• _Data excerpts_
[Start of Attachment]

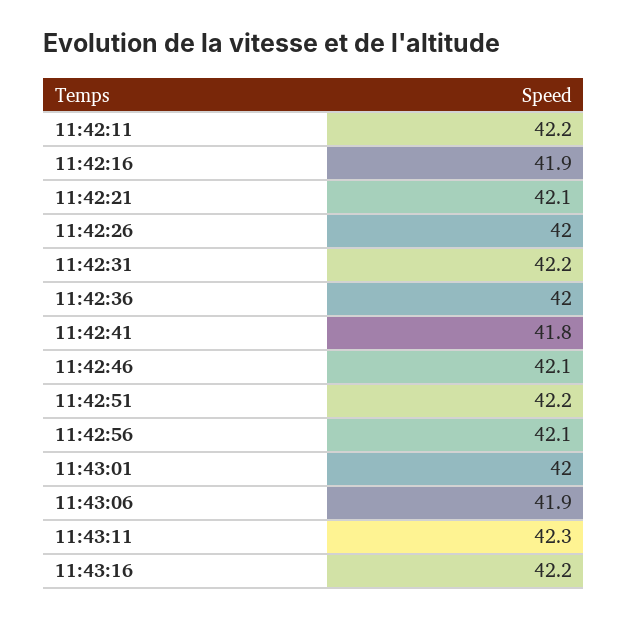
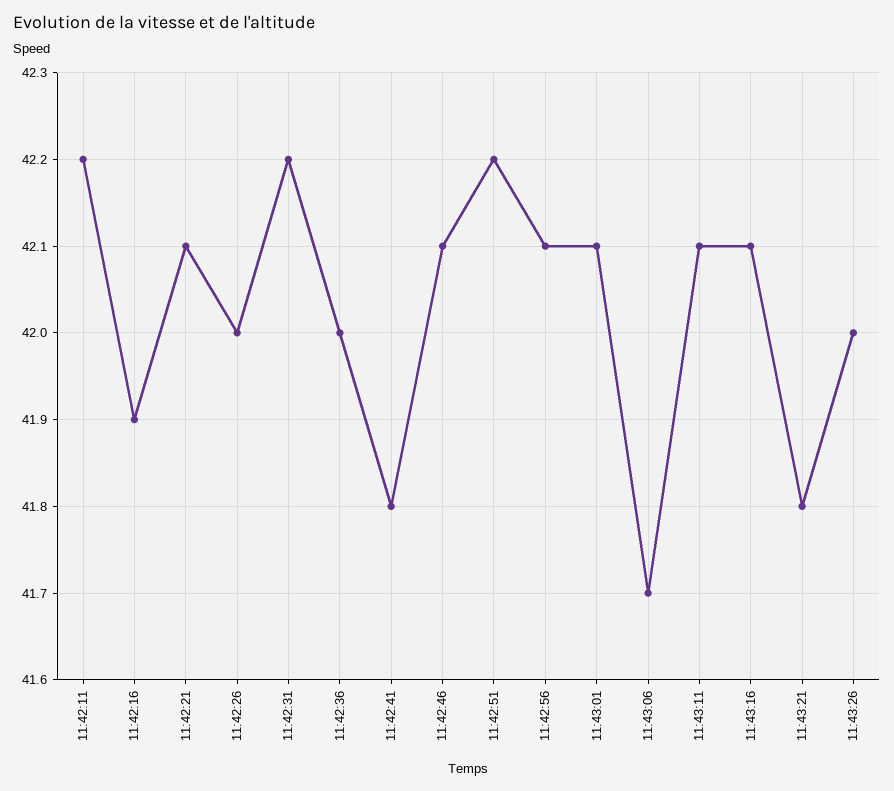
11:43:01: 42 -> 42.1
11:43:06: 41.9 -> 41.7
11:43:11: 42.3 -> 42.1
11:43:16: 42.2 -> 42.1
11:43:21: none -> 41.8
11:43:26: none -> 42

[End of Attachment]

• _Exercise requirements_
Pictures aside, give the data again exactly as it appears.

• _Answer area_
11:43:01: 42 -> 42.1
11:43:06: 41.9 -> 41.7
11:43:11: 42.3 -> 42.1
11:43:16: 42.2 -> 42.1
11:43:21: none -> 41.8
11:43:26: none -> 42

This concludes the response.